§ **GIVEN DATA**:
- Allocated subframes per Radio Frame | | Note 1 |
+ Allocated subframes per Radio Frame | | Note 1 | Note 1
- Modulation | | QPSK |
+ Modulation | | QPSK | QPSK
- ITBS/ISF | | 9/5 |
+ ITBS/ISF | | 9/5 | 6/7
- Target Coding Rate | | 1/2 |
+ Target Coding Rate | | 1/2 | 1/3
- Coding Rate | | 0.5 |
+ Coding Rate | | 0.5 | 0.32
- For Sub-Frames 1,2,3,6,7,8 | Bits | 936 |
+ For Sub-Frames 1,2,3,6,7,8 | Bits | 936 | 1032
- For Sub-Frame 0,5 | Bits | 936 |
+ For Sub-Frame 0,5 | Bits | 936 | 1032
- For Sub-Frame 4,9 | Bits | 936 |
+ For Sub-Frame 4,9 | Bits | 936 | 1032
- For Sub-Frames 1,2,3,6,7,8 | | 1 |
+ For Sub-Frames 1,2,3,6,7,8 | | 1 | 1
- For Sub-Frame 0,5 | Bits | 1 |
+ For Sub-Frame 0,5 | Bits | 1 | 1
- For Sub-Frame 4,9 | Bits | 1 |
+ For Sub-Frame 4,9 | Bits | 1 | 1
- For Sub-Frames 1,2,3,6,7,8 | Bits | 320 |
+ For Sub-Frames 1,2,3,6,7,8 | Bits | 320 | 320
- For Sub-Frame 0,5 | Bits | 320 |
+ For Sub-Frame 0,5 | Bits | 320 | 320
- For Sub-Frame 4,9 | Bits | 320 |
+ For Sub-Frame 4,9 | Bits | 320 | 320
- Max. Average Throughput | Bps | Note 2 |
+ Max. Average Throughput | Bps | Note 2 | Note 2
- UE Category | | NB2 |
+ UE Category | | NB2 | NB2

* * *

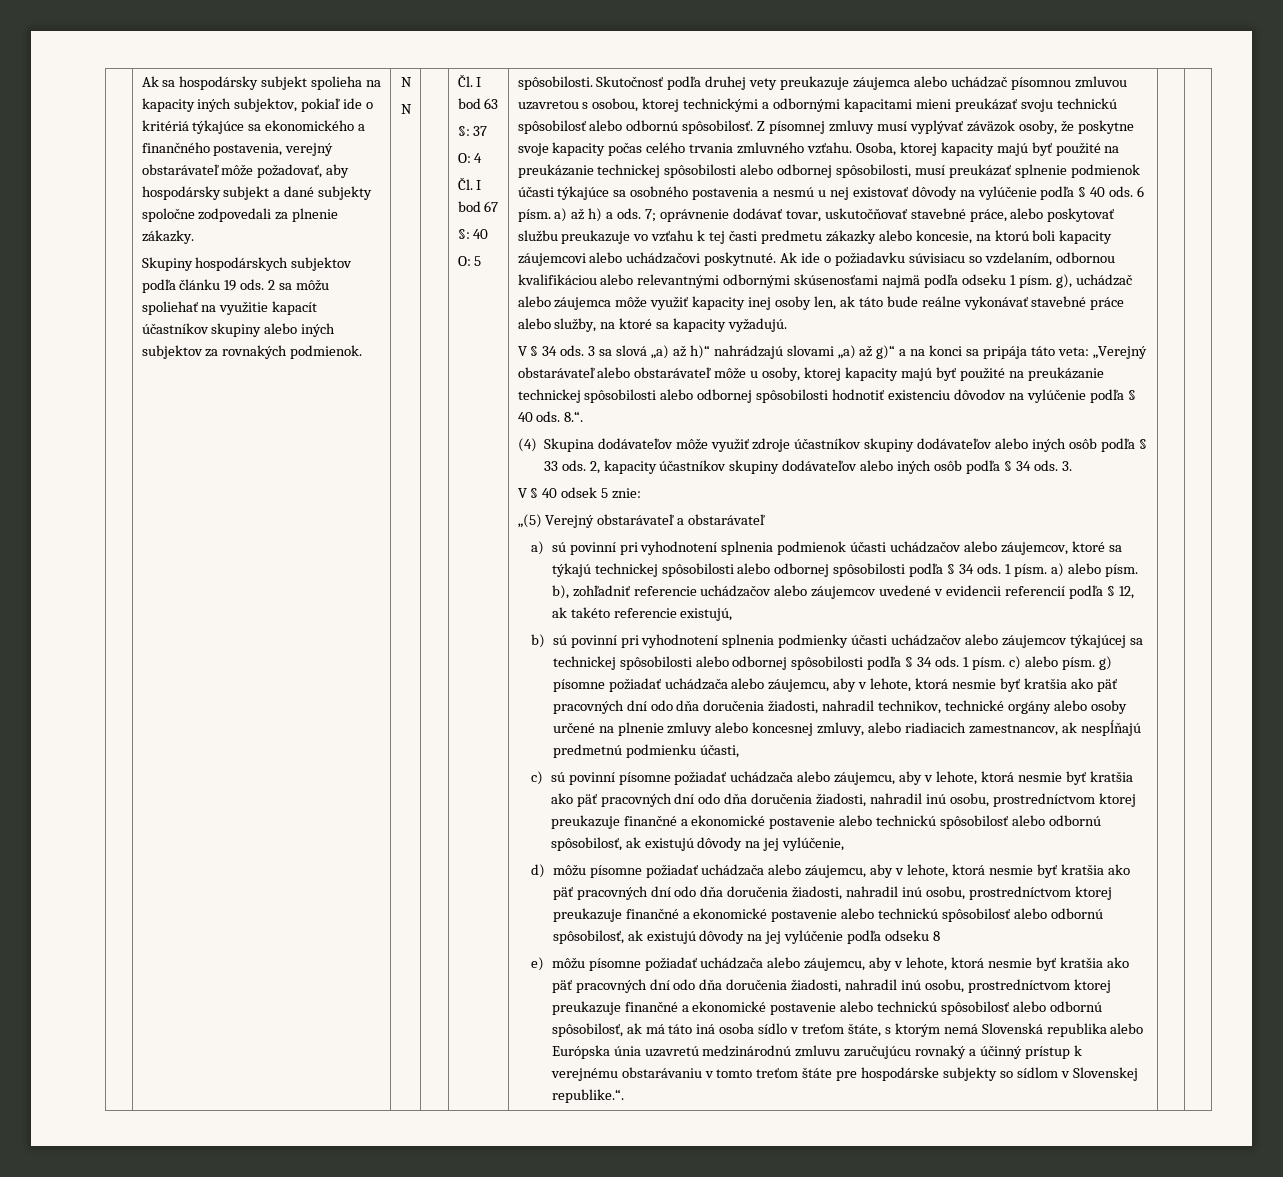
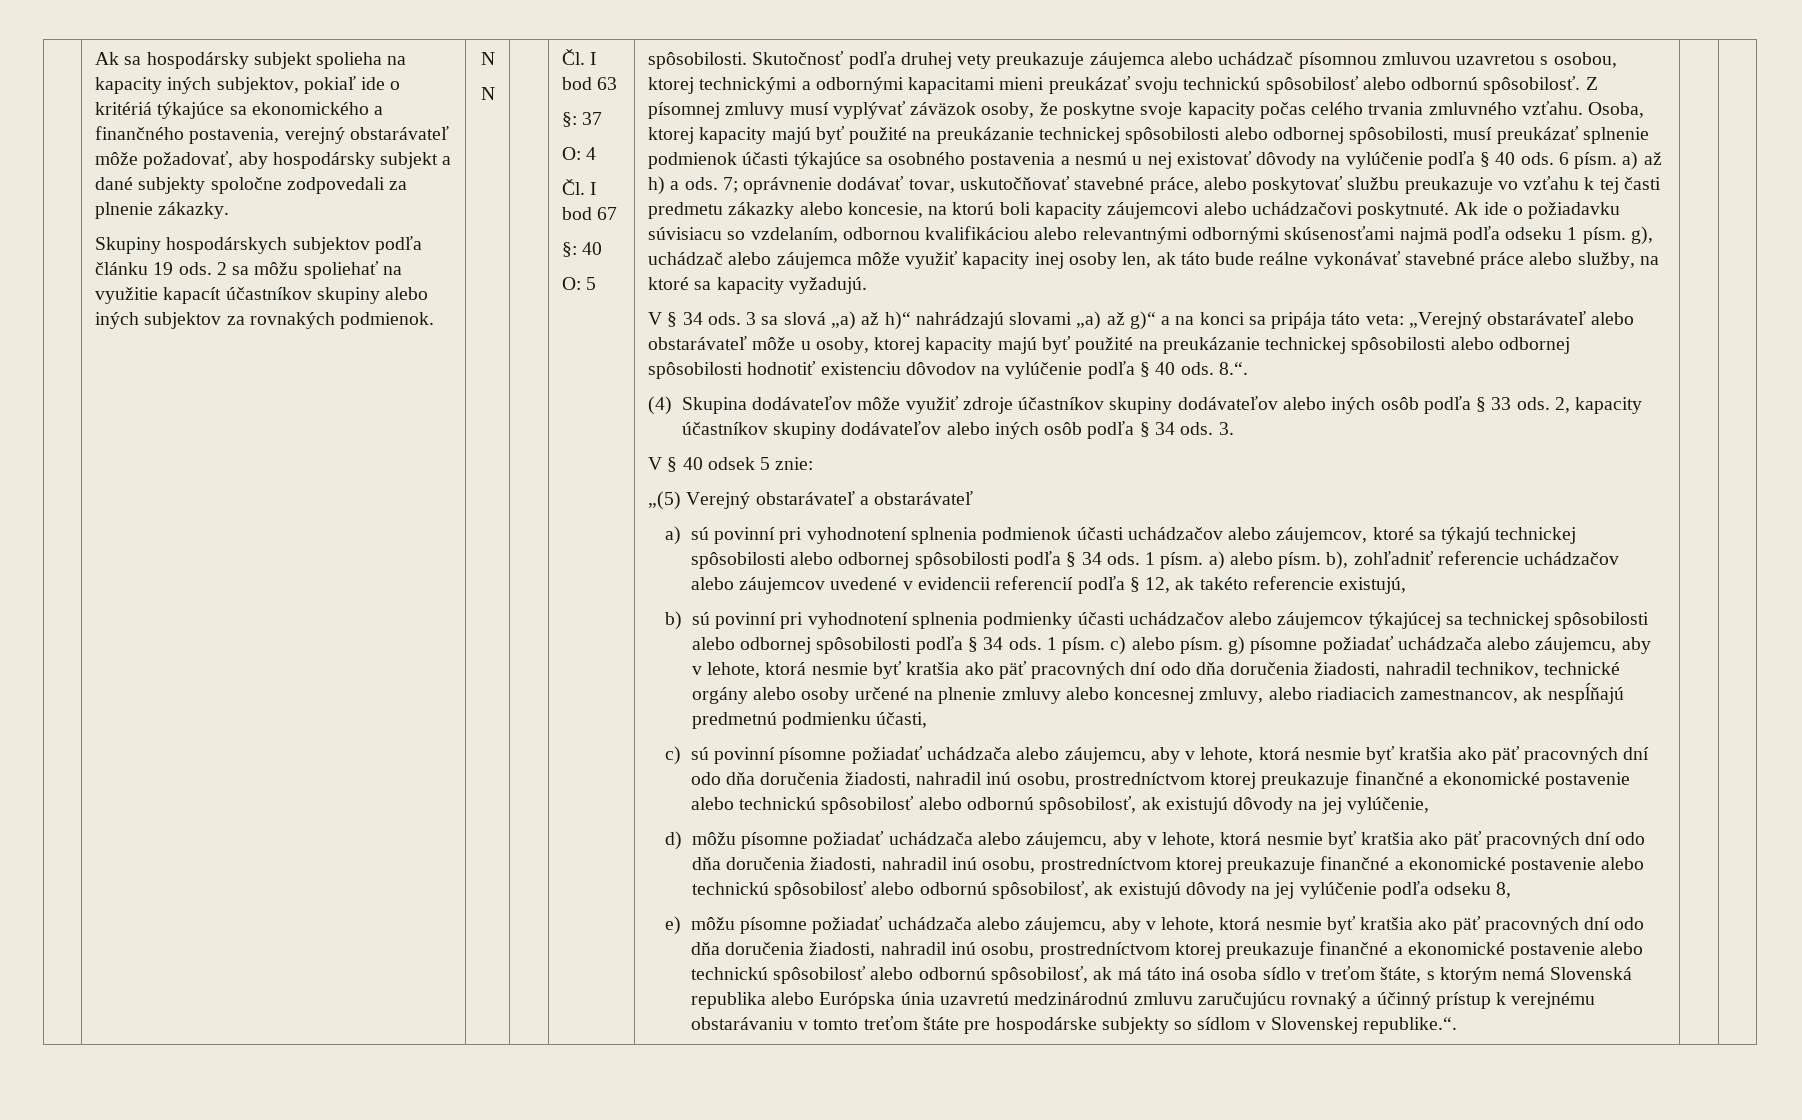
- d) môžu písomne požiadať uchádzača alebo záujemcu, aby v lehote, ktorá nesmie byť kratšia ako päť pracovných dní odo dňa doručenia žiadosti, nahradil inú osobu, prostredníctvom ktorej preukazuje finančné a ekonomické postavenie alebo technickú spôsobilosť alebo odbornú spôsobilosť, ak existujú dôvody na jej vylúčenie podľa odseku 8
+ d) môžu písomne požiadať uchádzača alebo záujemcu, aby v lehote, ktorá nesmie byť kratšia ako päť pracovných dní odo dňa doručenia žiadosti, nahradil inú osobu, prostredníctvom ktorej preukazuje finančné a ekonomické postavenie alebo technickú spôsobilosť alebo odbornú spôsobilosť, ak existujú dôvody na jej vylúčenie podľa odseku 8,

* * *

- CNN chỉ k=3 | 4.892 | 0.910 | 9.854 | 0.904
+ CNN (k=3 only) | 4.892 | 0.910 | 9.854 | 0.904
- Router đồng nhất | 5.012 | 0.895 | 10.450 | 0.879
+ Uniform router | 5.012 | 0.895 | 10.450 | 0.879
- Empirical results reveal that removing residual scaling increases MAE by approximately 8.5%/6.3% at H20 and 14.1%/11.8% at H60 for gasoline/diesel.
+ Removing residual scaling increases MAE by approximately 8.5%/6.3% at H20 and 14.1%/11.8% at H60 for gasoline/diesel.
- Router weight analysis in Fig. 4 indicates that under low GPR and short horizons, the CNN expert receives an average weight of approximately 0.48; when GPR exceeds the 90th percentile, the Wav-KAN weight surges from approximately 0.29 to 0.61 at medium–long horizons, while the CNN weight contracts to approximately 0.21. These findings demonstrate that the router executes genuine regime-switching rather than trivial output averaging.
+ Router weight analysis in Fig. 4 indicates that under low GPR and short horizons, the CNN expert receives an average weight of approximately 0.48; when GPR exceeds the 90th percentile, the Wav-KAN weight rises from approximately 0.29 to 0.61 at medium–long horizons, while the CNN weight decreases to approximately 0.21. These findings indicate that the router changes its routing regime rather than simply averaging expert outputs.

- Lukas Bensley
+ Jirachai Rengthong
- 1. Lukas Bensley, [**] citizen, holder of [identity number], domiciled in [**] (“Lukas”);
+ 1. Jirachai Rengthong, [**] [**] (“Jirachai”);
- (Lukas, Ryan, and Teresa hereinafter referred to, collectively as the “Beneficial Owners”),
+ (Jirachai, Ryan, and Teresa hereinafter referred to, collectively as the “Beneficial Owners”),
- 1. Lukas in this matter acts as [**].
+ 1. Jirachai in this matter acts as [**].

§ **INSTRUCTIONS FOR THE TASK**:
Look through the material for "Coding". Copy each line that has it.

§ **RESULT OF THE EXERCISE**:
- Target Coding Rate | | 1/2 |
+ Target Coding Rate | | 1/2 | 1/3
- Coding Rate | | 0.5 |
+ Coding Rate | | 0.5 | 0.32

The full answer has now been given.